Since ~4,000 years ago, we had used horse carriage to move people and goods. Humans ride some animals directly, use them for carrying goods, or harness them to pull wheeled vehicles.
The automobile did not come until 135 years ago in late 19th century, with prototypes invented by German men Karl Benz, Gottlieb Daimler, and Nicolaus Otto and a French engineer Emile Levassor.
The idea of self-driving vehicles dates back much further than Google’s research or Tesla’s beta releases in the present day. In fact, the concept of an autonomous car dates back to Futurama, an exhibit at the 1939 New York World’s Fair. General Motors created the exhibit to display its vision of what the world would look like in a couple of decades, and this vision included an automated highway system that would guide self-driving cars.

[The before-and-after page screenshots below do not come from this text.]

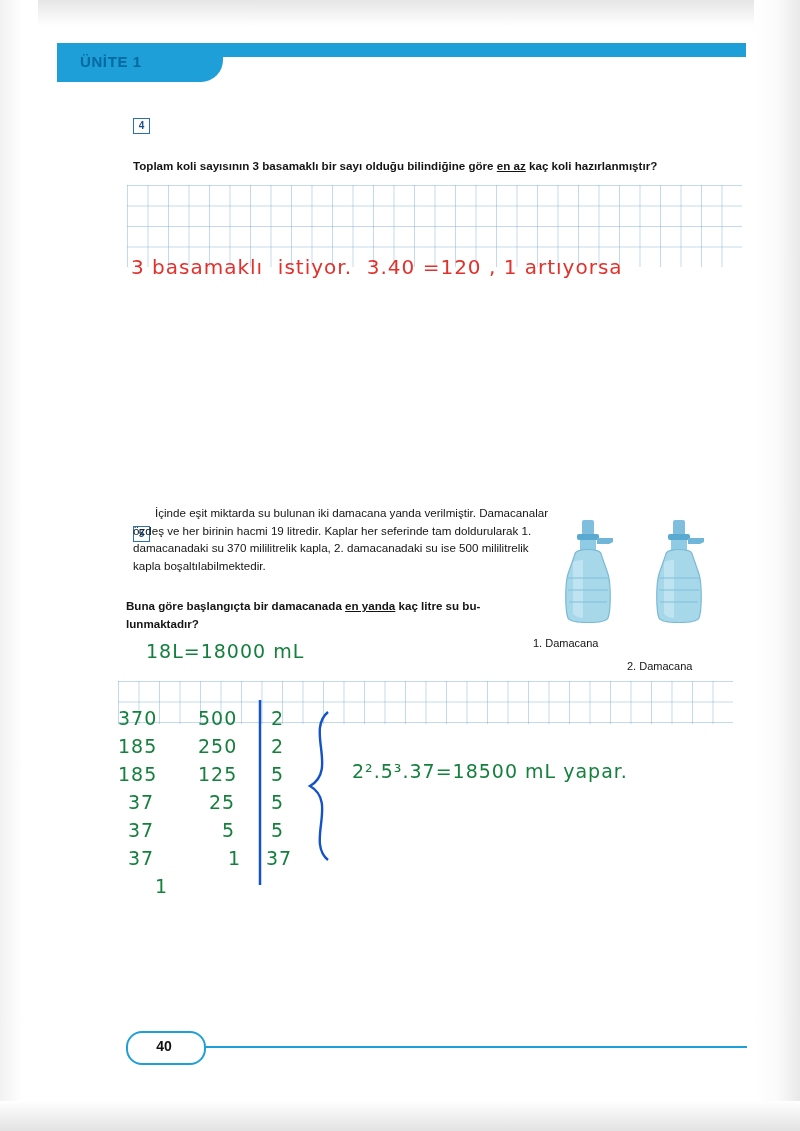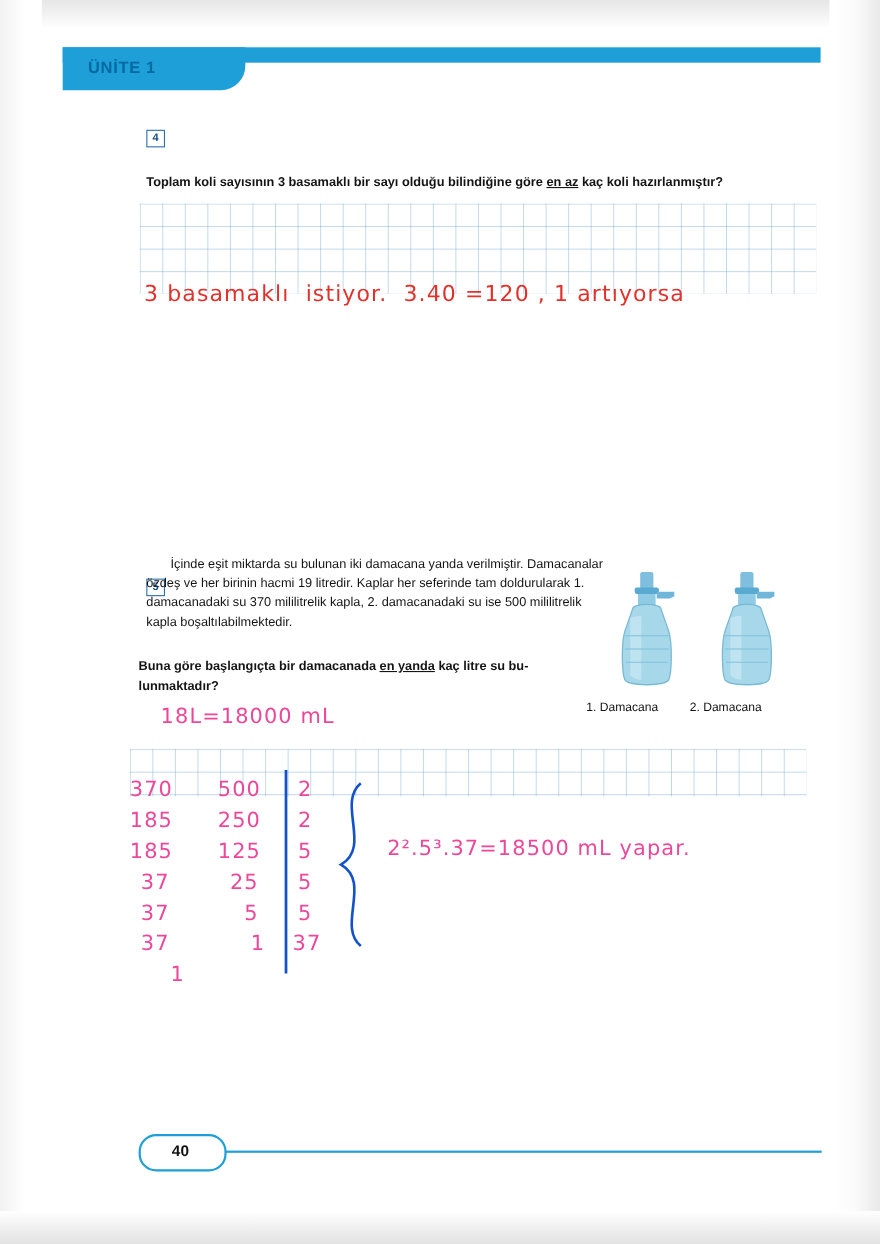--- a/index.html
+++ b/index.html
@@ -90,21 +90,21 @@
   }
 
   
   .hand {
     position: absolute;
     font-family: "DejaVu Sans", sans-serif;
     white-space: pre;
     letter-spacing: 1px;
   }
   .hw-red { color: #e2302a; }
-  .hw-blue { color: #ec4899; }
+  .hw-blue { color: #15803d; }
 
   
   .bottle-wrap { position: absolute; }
   .bottle-caption {
     position: absolute;
     font-size: 11px;
     color: #141414;
   }
 
   
@@ -192,21 +192,21 @@
         <rect x="27" y="22" width="16" height="14" fill="#8fcbe4"></rect>
         <path d="M22 36 C22 30 48 30 48 36 L55 56 C58 66 58 92 55 100 C52 106 18 106 15 100 C12 92 12 66 15 56 Z" fill="#a7d8ea" stroke="#79b9d6" stroke-width="1.2"></path>
         <path d="M20 44 C20 44 24 42 30 42 L30 100 C26 100 22 98 20 96 Z" fill="#c6e6f3" opacity="0.8"></path>
         <path d="M15 60 L55 60" stroke="#7fc0dc" stroke-width="1"></path>
         <path d="M15 72 L55 72" stroke="#7fc0dc" stroke-width="1"></path>
         <path d="M16 84 L54 84" stroke="#7fc0dc" stroke-width="1"></path>
       </g>
     </svg>
   </div>
   <div class="bottle-caption" style="left:533px; top:637px;">1. Damacana</div>
-  <div class="bottle-caption" style="left:627px; top:637px;">2. Damacana</div>
+  <div class="bottle-caption" style="left:627px; top:660px;">2. Damacana</div>
 
   <div class="hand hw-blue" style="left:146px; top:640px; font-size:19px;">18L=18000 mL</div>
 
   <div class="grid" style="left:118px; top:681px; width:615px; height:43px;"></div>
 
   <div>
     <div class="hand hw-blue" style="left:118px; top:707px; font-size:19px;">370</div>
     <div class="hand hw-blue" style="left:118px; top:735px; font-size:19px;">185</div>
     <div class="hand hw-blue" style="left:118px; top:763px; font-size:19px;">185</div>
     <div class="hand hw-blue" style="left:128px; top:791px; font-size:19px;">37</div>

“The world we are now seeing is a vision, an artistic conception, which may undergo many changes as it develops into the great realities of tomorrow.” — Futurama: Highways and Horizons, 1939.
While a world filled with robotic vehicles isn’t yet a reality, the automotive industry has much progressed into 21st century with the emerging applications of internet of things (IoT) and computerized cars. Many cars today already have autonomous features like assisted parking and braking systems.

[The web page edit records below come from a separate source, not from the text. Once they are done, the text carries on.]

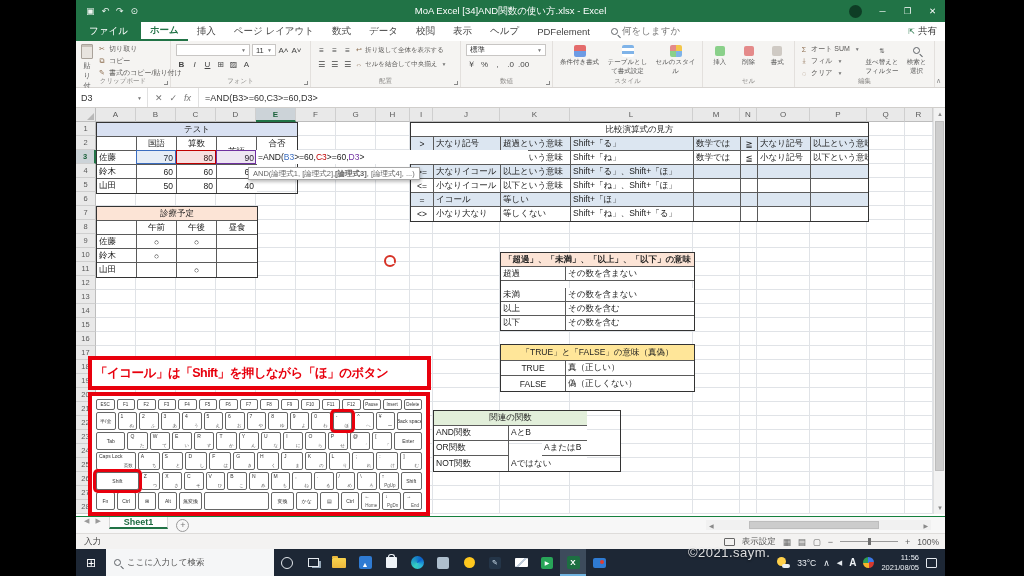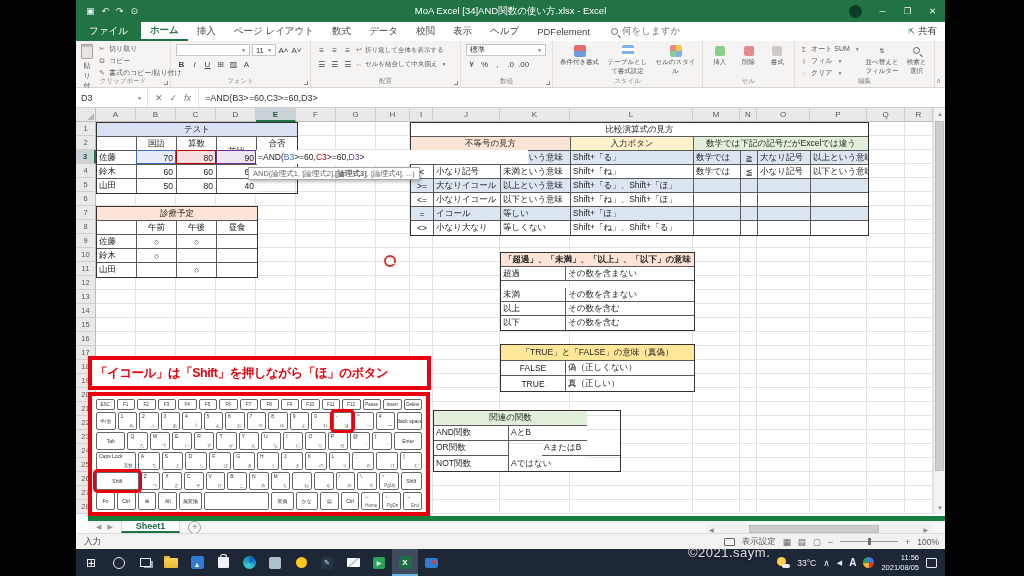--- a/index.html
+++ b/index.html
@@ -78,21 +78,21 @@
 .annot{display:flex;align-items:center;padding:0 3px;font-size:12.5px;font-weight:bold;color:#e8000d;white-space:nowrap;letter-spacing:-.5px}
 .kb{padding:3px 4px;display:flex;flex-direction:column;gap:2px}
 .krow{display:flex;gap:2px}
 .key{position:relative;border:1px solid #666;border-radius:2px;background:#fff;flex:1 1 0;min-width:0;display:flex;align-items:center;justify-content:center;font-size:5px;color:#333;height:18px}
 .krow.fnr .key{height:11px;font-size:4.5px}
 .key .mn{position:absolute;top:0;left:2px;font-size:5px;line-height:7px}
 .key .sb{position:absolute;bottom:0;right:2px;font-size:4.5px;color:#555;line-height:6px}
 .key.hl{box-shadow:0 0 0 3px #e8000d;z-index:2}
 .key.ctrtxt{white-space:nowrap;overflow:hidden}
 
-.sheetbar{position:absolute;left:12px;top:516px;right:0;height:17px;background:#f7f7f7;border-top:5px solid #15803d;display:flex;align-items:center;font-size:9px;color:#666}
+.sheetbar{position:absolute;left:0;top:516px;right:0;height:17px;background:#f7f7f7;border-top:1px solid #15803d;display:flex;align-items:flex-start;font-size:9px;color:#666}
 .snav{display:flex;align-items:center;gap:6px;padding:0 8px;color:#9a9a9a;font-size:7px}
 .sheettab{display:flex;align-items:center;padding:0 14px;background:#fff;border-right:1px solid #d8d8d8;border-left:1px solid #d8d8d8;color:#1e6b41;font-weight:bold;border-bottom:2px solid #217346}
 .addsheet{width:13px;height:13px;border:1px solid #9a9a9a;border-radius:50%;color:#777;display:flex;align-items:center;justify-content:center;font-size:9px;align-self:center;margin-left:8px}
 .hscroll{position:absolute;right:14px;top:3px;width:225px;height:10px;background:#f1f1f1;display:flex;align-items:center}
 .hthumb{margin-left:32px;width:130px;height:8px;background:#ccc;border:1px solid #bdbdbd}
 .harr{color:#8a8a8a;font-size:6px;padding:0 3px}
 .statusbar{position:absolute;left:0;top:533px;right:0;height:16px;background:#f3f2f1;border-top:1px solid #dedcda;display:flex;align-items:center;font-size:8.5px;color:#444}
 .smode{padding-left:8px}
 .sbright{margin-left:auto;display:flex;align-items:center;gap:7px;padding-right:6px;color:#555}
 .dispico{width:11px;height:8px;border:1px solid #666;border-radius:1px}
@@ -504,25 +504,20 @@
               <div class="xc ctr" style="width: 40px; height: 14px;"></div>
               <div class="xc ctr" style="width: 40px; height: 14px;">○</div>
               <div class="xc ctr" style="width: 40px; height: 14px;"></div>
             </div>
           </div>
           <div class="xtable" style="left: 314px; top: 0px;">
             <div class="xrow" style="height: 14px;">
               <div class="xc ctr" style="width: 457px; height: 14px;">比較演算式の見方</div>
             </div>
             <div class="xrow" style="height: 14px;">
-              <div class="xc ctr" style="width: 160px; height: 14px; background: rgb(252, 228, 214);">不等号の見方</div>
-              <div class="xc ctr" style="width: 123px; height: 14px; background: rgb(255, 242, 204);">入力ボタン</div>
-              <div class="xc ctr" style="width: 174px; height: 14px; background: rgb(226, 239, 218);">数学では下記の記号だがExcelでは違う</div>
-            </div>
-            <div class="xrow" style="height: 14px;">
               <div class="xc ctr" style="width: 23px; height: 14px; background: rgb(220, 230, 241);">&gt;</div>
               <div class="xc " style="width: 67px; height: 14px; background: rgb(220, 230, 241);">大なり記号</div>
               <div class="xc " style="width: 70px; height: 14px; background: rgb(220, 230, 241);">超過という意味</div>
               <div class="xc " style="width: 123px; height: 14px; background: rgb(220, 230, 241);">Shift+「る」</div>
               <div class="xc " style="width: 47px; height: 14px; background: rgb(220, 230, 241);">数学では</div>
               <div class="xc ctr" style="width: 17px; height: 14px; background: rgb(220, 230, 241);">≧</div>
               <div class="xc " style="width: 53px; height: 14px; background: rgb(220, 230, 241);">大なり記号</div>
               <div class="xc " style="width: 57px; height: 14px; background: rgb(220, 230, 241);">以上という意味</div>
             </div>
             <div class="xrow" style="height: 14px;">
@@ -595,26 +590,26 @@
             <div class="xrow" style="height: 14px;">
               <div class="xc " style="width: 65px; height: 14px;">以下</div>
               <div class="xc " style="width: 128px; height: 14px;">その数を含む</div>
             </div>
           </div>
           <div class="xtable" style="left: 404px; top: 222px;">
             <div class="xrow" style="height: 16px;">
               <div class="xc ctr" style="width: 193px; height: 16px; background: rgb(255, 230, 153);">「TRUE」と「FALSE」の意味（真偽）</div>
             </div>
             <div class="xrow" style="height: 15px;">
+              <div class="xc ctr" style="width: 65px; height: 15px;">TRUE</div>
+              <div class="xc " style="width: 128px; height: 15px;">真（正しい）</div>
+            </div>
+            <div class="xrow" style="height: 15px;">
               <div class="xc ctr" style="width: 65px; height: 15px;">FALSE</div>
               <div class="xc " style="width: 128px; height: 15px;">偽（正しくない）</div>
-            </div>
-            <div class="xrow" style="height: 15px;">
-              <div class="xc ctr" style="width: 65px; height: 15px;">TRUE</div>
-              <div class="xc " style="width: 128px; height: 15px;">真（正しい）</div>
             </div>
           </div>
           <div class="xtable" style="left: 337px; top: 288px;">
             <div class="xrow" style="height: 15px;">
               <div class="xc ctr" style="width: 153px; height: 15px; background: rgb(226, 239, 218);">関連の関数</div>
             </div>
             <div class="xrow" style="height: 15px;">
               <div class="xc " style="width: 75px; height: 15px;">AND関数</div>
               <div class="xc " style="width: 78px; height: 15px;">AとB</div>
             </div>
@@ -923,20 +918,24 @@
           </div>
         <span class="zsign">+</span>
         <span>100%</span>
       </div>
     </div>
 
   </div>
 
   <div class="taskbar">
     <div class="tstart">⊞</div>
+    <div class="tsearch">
+      <span class="mag"></span>
+      <span>ここに入力して検索</span>
+    </div>
     <div style="display:flex" id="tbicons">
         <div class="ticon">
           <span class="tk-cortana"></span>
         </div>
         <div class="ticon">
           <span class="tk-taskview"></span>
         </div>
         <div class="ticon">
           <span class="tk-folder"></span>
         </div>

Research into self-driving cars began in 1980s, when the Robotics Institute of Carnegie Mellon University developed NavLab in 1986. In 2009, Google started its self-driving car project led by Sebastian Thrun. In 2015, the software enabling Autopilot, v7.0, was released as Tesla announced its goal to offer self-driving technology. In 2017, Baidu open-sourced the autonomous driving platform named Apollo.

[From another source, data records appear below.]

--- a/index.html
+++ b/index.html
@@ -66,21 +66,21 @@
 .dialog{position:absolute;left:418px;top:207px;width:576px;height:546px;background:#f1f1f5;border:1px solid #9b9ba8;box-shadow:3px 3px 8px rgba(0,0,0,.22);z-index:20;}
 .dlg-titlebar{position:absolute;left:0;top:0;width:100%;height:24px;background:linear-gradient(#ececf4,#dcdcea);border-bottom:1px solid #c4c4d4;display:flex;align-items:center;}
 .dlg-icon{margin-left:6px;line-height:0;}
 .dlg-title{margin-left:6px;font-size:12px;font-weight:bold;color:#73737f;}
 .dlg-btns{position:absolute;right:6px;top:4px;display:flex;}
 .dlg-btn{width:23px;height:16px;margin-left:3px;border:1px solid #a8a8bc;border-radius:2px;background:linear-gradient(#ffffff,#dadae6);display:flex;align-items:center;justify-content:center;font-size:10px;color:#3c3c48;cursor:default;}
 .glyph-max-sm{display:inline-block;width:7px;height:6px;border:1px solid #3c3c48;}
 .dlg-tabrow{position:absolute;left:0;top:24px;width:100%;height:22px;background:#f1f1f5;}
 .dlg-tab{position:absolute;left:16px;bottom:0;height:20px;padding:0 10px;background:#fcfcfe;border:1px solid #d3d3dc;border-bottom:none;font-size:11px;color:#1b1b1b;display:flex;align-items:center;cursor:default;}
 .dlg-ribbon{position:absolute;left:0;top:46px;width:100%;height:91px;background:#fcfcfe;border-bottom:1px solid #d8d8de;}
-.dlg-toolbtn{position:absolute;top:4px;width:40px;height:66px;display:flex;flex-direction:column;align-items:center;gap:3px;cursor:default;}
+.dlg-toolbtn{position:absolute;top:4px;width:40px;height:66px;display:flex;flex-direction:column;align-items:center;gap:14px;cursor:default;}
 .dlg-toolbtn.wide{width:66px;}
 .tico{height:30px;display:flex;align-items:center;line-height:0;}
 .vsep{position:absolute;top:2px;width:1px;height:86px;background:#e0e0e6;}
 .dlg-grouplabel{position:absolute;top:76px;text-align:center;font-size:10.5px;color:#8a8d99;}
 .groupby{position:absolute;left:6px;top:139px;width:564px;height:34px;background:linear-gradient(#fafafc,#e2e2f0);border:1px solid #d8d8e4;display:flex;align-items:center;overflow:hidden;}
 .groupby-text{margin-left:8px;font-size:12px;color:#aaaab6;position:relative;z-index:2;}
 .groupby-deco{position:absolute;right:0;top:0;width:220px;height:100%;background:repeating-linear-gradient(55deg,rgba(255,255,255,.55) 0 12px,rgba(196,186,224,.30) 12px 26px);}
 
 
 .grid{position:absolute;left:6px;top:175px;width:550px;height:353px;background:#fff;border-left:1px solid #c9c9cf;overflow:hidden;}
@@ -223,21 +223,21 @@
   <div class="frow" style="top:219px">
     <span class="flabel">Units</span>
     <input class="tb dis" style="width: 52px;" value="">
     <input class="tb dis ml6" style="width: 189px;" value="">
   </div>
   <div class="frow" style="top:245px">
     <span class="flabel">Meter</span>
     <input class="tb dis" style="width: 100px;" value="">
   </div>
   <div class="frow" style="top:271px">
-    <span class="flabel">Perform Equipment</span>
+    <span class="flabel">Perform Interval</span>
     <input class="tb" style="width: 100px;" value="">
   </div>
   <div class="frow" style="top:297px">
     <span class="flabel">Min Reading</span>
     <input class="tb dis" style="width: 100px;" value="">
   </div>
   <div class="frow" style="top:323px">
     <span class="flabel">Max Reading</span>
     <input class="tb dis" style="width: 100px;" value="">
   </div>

Your car should drive itself. It’s amazing to me that we let humans drive cars… It’s a bug that cars were invented before computers. — Eric Schmidt
Today, the work on full-fledged autonomous vehicles continues, with the goal of making driving a car safer and simpler in the coming decades. The next 5 to 10 years will be the most pivotal moment of self-driving car developments. Among big players like Tesla and Waymo are also the following startups that are pushing the boundaries of embodied artificial intelligence and self-driving technologies.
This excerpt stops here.